--- Problem to solve ---
Give back only the lines in the records below from the one with "[33,547,131,563] ThoughtWorks build" to the one with "[101,884,169,900] ThoughtWorks ->", both inclusive, word for word.

[Data under study — start]

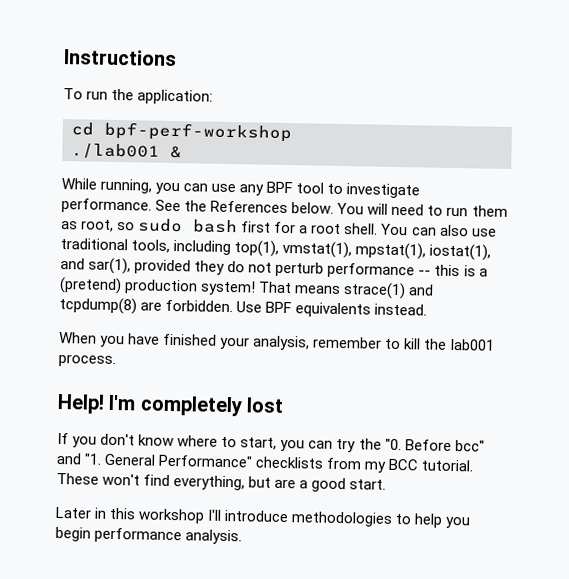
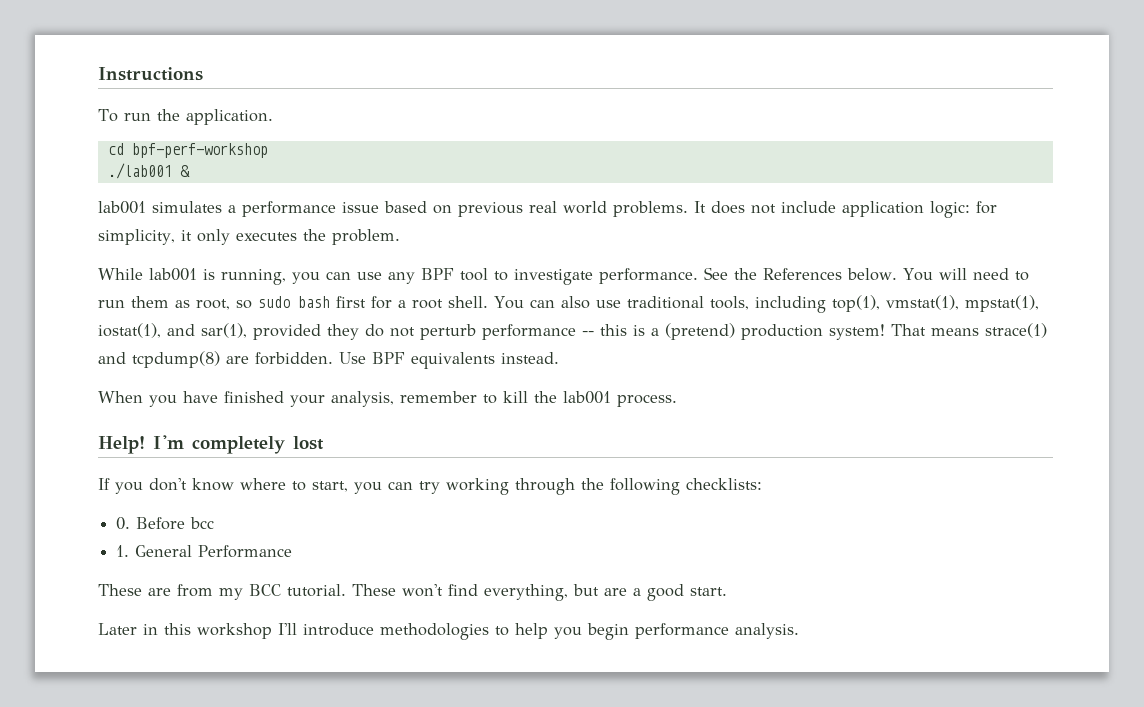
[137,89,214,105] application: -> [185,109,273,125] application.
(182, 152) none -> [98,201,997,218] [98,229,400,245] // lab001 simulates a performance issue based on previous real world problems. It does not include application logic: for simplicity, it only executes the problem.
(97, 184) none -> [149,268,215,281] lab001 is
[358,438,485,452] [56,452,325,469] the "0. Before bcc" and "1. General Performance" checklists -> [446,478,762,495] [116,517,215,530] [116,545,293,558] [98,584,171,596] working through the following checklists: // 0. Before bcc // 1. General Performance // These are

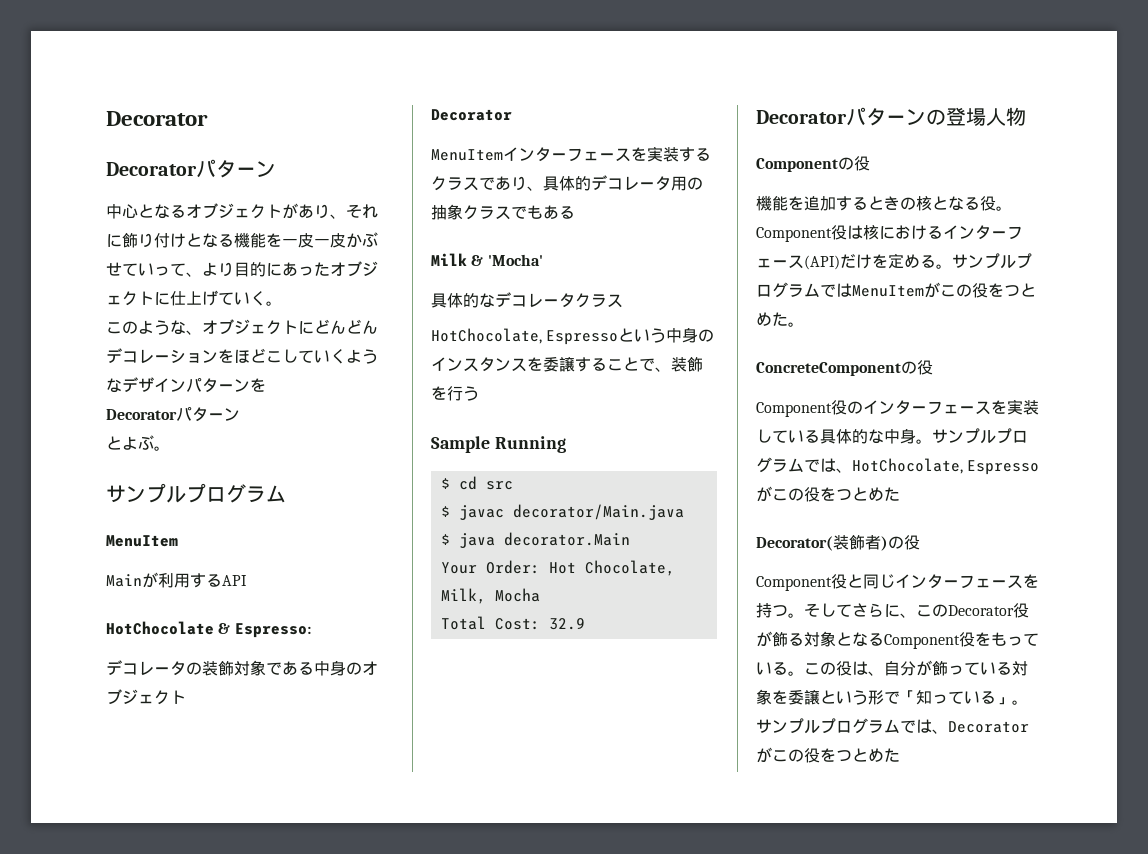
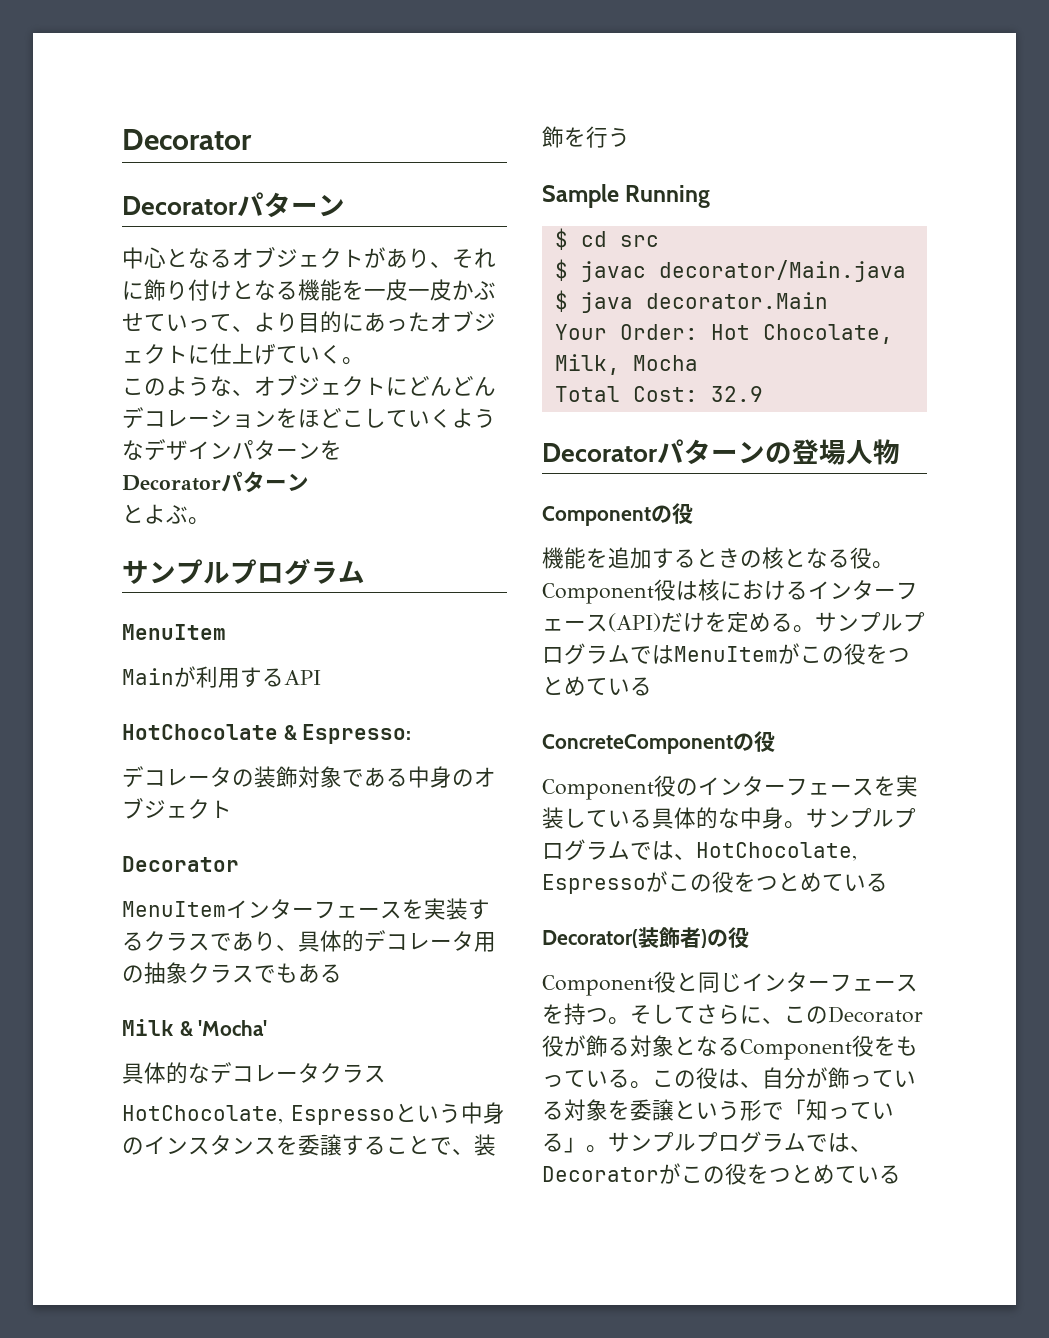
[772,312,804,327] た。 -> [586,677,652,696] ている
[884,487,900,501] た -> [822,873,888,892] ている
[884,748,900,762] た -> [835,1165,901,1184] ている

[Data under study — finish]
[Data under study — start]

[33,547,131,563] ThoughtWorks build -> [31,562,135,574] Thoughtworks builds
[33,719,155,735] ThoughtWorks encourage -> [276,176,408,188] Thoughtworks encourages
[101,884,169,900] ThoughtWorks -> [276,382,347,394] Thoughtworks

[Data under study — finish]

--- Solution below ---
[33,547,131,563] ThoughtWorks build -> [31,562,135,574] Thoughtworks builds
[33,719,155,735] ThoughtWorks encourage -> [276,176,408,188] Thoughtworks encourages
[101,884,169,900] ThoughtWorks -> [276,382,347,394] Thoughtworks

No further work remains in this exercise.